Jon Shapley/Houston Chronicle via AP
People march and demonstrate in support of abortion rights, May 3, 2022, near the Bob Casey United States Courthouse in Houston.
Until the leak of Justice Samuel Alito’s draft decision May 2, overturning Roe v. Wade, Republican state legislators were on a roll, enacting ever more draconian laws interfering with women’s health in the name of the rights of a fetus. The repeal of Roe would explicitly allow all of this, and more.
In Texas, doctors are reporting that the state’s recent law is making it much more difficult to treat women after a miscarriage. The doctor is made responsible for assuring that the miscarriage wasn’t actually a deliberate abortion, and becomes an agent of a police state rather than a caregiver to women.

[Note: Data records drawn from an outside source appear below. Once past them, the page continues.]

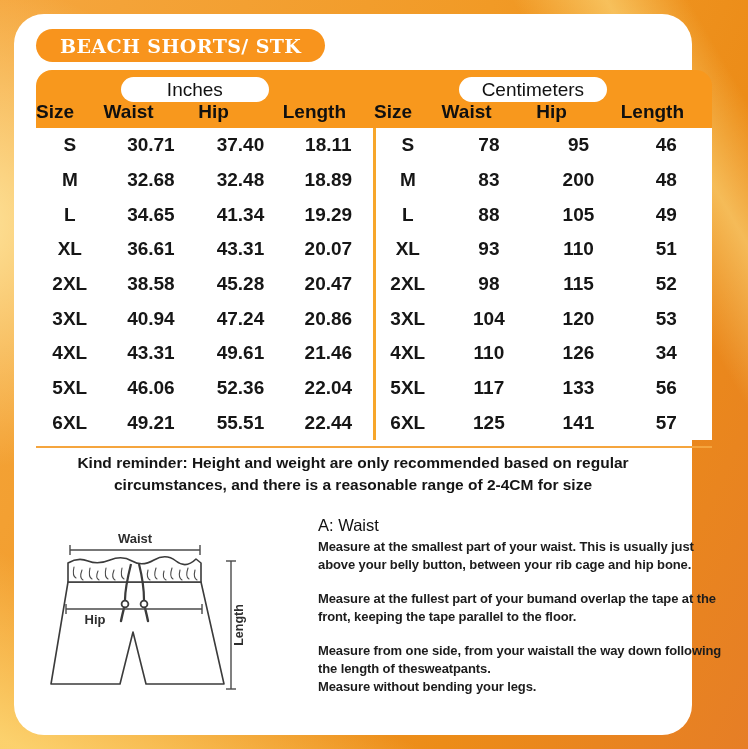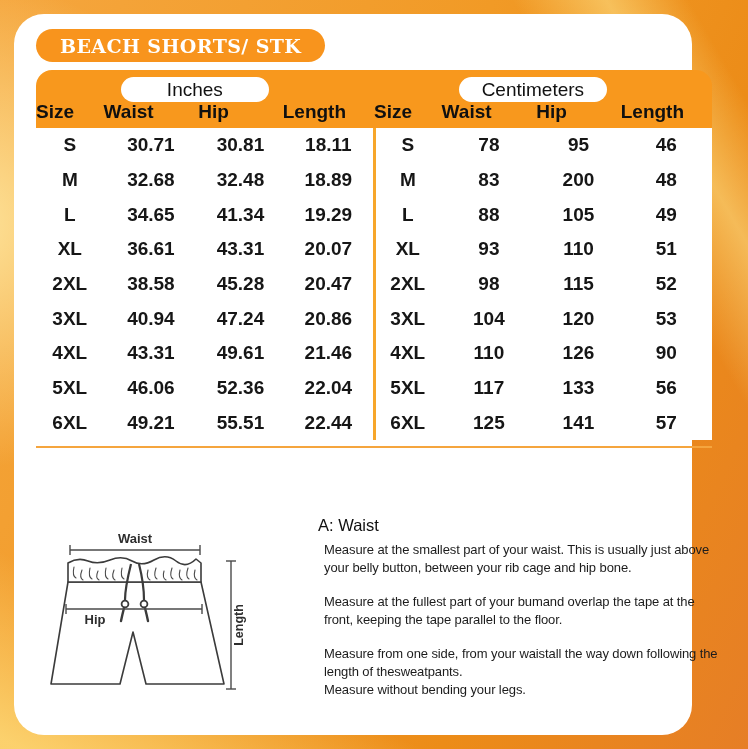--- a/index.html
+++ b/index.html
@@ -96,7 +96,7 @@
             <div class="trow">
               <span class="cell">S</span>
               <span class="cell">30.71</span>
-              <span class="cell">30.81</span>
+              <span class="cell">37.40</span>
               <span class="cell">18.11</span>
             </div>
             <div class="trow">

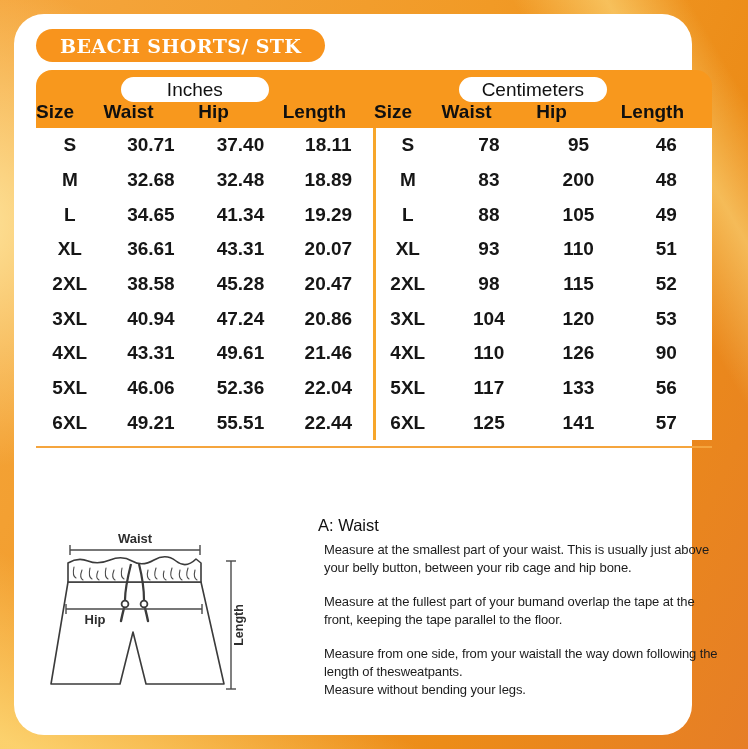--- a/index.html
+++ b/index.html
@@ -189,7 +189,7 @@
               <span class="cell">4XL</span>
               <span class="cell">110</span>
               <span class="cell">126</span>
-              <span class="cell">90</span>
+              <span class="cell">34</span>
             </div>
             <div class="trow">
               <span class="cell">5XL</span>

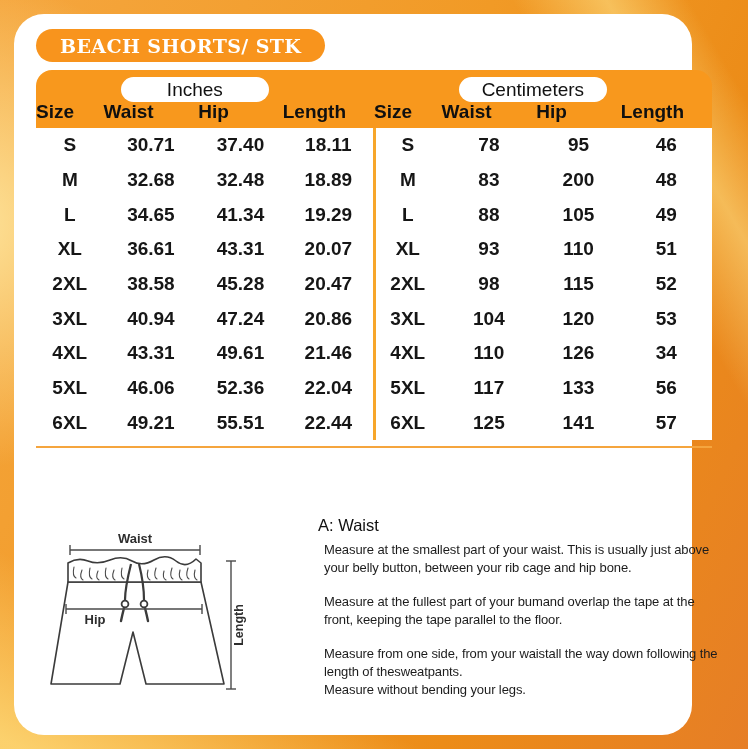--- a/index.html
+++ b/index.html
@@ -210,6 +210,7 @@
 
     <div class="h-rule"></div>
 
+    <p class="reminder">Kind reminder: Height and weight are only recommended based on regular circumstances, and there is a reasonable range of 2-4CM for size</p>
 
     <svg class="diagram" width="225" height="190" viewBox="0 0 225 190">
 

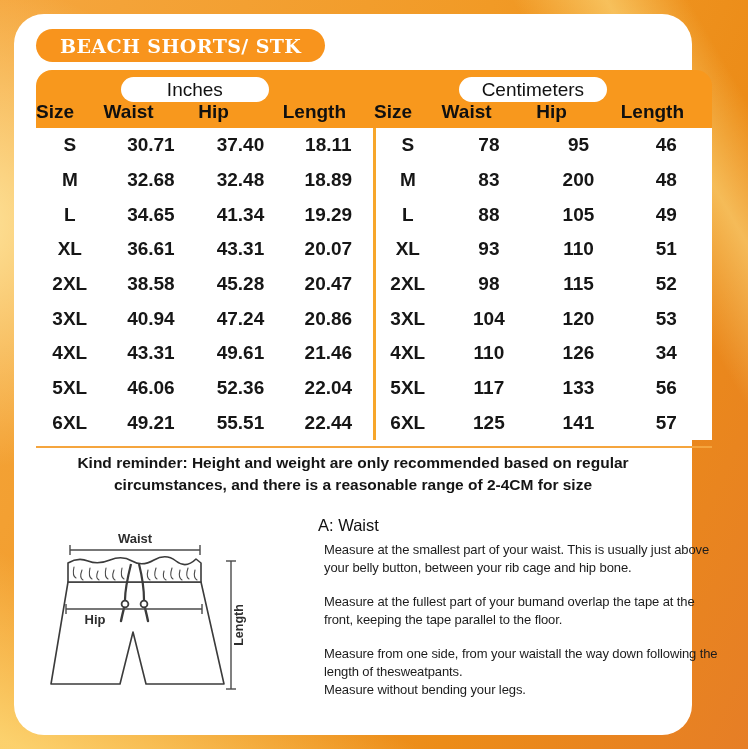--- a/index.html
+++ b/index.html
@@ -54,7 +54,7 @@
   .guide{position:absolute;left:304px;top:502px;width:412px;}
   .guide-block{margin:0 0 16px 0;}
   .guide-block h3{margin:0 0 3px 0;font-size:16.5px;font-weight:normal;color:#101010;}
-  .guide-block p{margin:6px;font-size:13px;line-height:18px;color:#1c1c1c;white-space:pre-line;letter-spacing:-.1px;}
+  .guide-block p{margin:0;font-size:13px;line-height:18px;color:#1c1c1c;white-space:pre-line;letter-spacing:-.1px;font-weight:bold;}
 </style>
 </head>
 <body>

In Louisiana, legislation was fast-tracked to define a woman who had an abortion as a murderer, vulnerable to prosecution for homicide. Republicans and their allies in the anti-abortion movement, enraged about the possibility of sanctuary states helping women from jurisdictions that prohibit abortion, have been planning national legislation to prohibit abortion everywhere.
But the leak of the Alito draft has thrown the Republican propaganda machine abruptly into reverse. Polling shows that most voters outside hardcore “right to life” country are appalled by such measures. So the GOP is frantically trying to brand itself as kinder and gentler to women, even to women who have abortions.
Following a flash round of polling, the NRSC put out talking points, including this whopper: “Republicans DO NOT want to throw doctors and women in jail. Mothers should be held harmless under the law.” But of course Republicans in several states do hold doctors criminally responsible, and some would prosecute women as well.
After frantic consultations, the Louisiana bill was quickly pulled and killed. The head of the National Right to Life Committee went on a charm offensive, terming women who have abortions as victims worthy of compassion. Several anti-abortion groups have put out a letter urging states not to criminalize actions of women.
This raises some intriguing questions. First, will voters see through this patent BS?
Second, will Republican message discipline hold? For every Republican willing to trim the party’s story on abortion, there is another who wants to double down on punitive measures. It is the purists who will end up in Democrats’ campaign ads, embarrassing GOP candidates trying to downplay the entire party’s extremism on women’s health.
Thanks to Alito’s zealotry, Republicans have outed themselves. They are caught between what they really believe and the dread knowledge that most Americans don’t agree with them.